Please give back every entry in full, word for word, but none of the pictures.

[[ Data supplied, beginning ]]

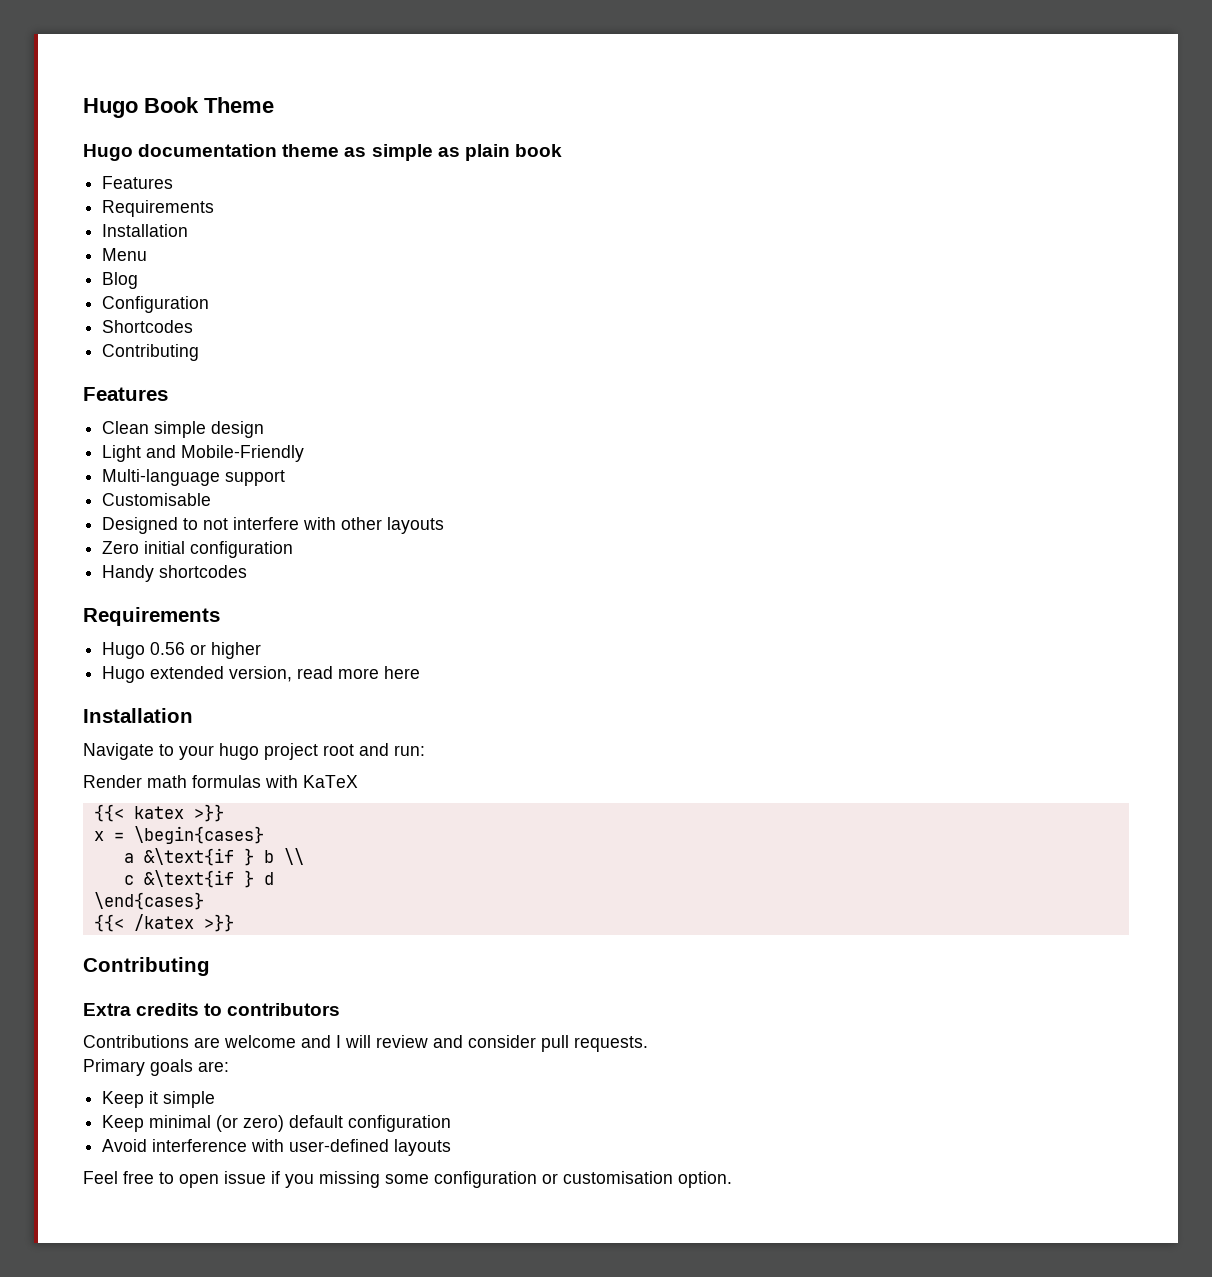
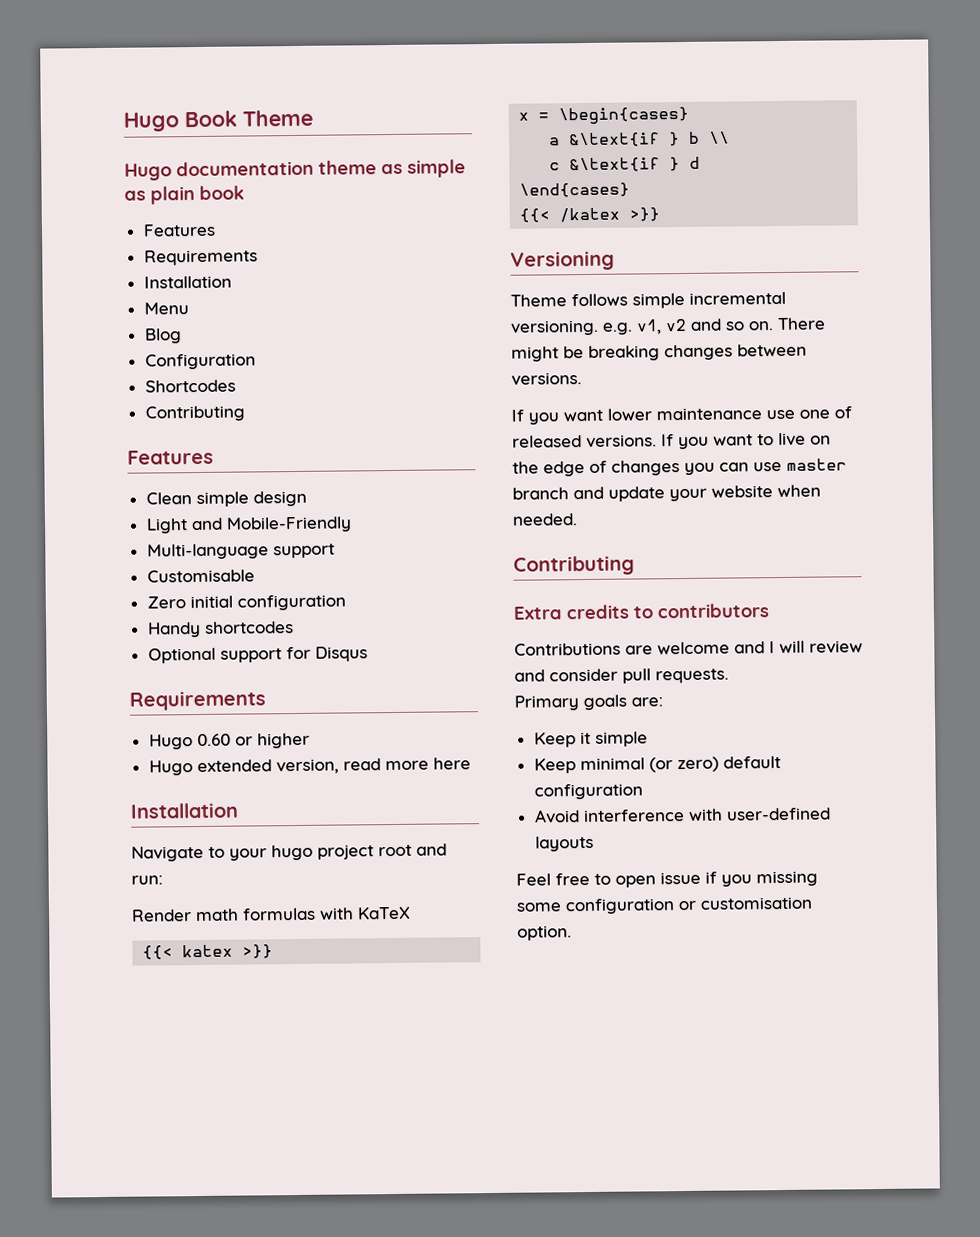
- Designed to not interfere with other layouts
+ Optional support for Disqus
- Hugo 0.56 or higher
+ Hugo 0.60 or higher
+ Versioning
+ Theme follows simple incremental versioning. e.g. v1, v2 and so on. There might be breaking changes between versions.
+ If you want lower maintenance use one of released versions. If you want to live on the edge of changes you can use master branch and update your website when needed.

[[ Data supplied, end ]]

> [Worked solution]:
- Designed to not interfere with other layouts
+ Optional support for Disqus
- Hugo 0.56 or higher
+ Hugo 0.60 or higher
+ Versioning
+ Theme follows simple incremental versioning. e.g. v1, v2 and so on. There might be breaking changes between versions.
+ If you want lower maintenance use one of released versions. If you want to live on the edge of changes you can use master branch and update your website when needed.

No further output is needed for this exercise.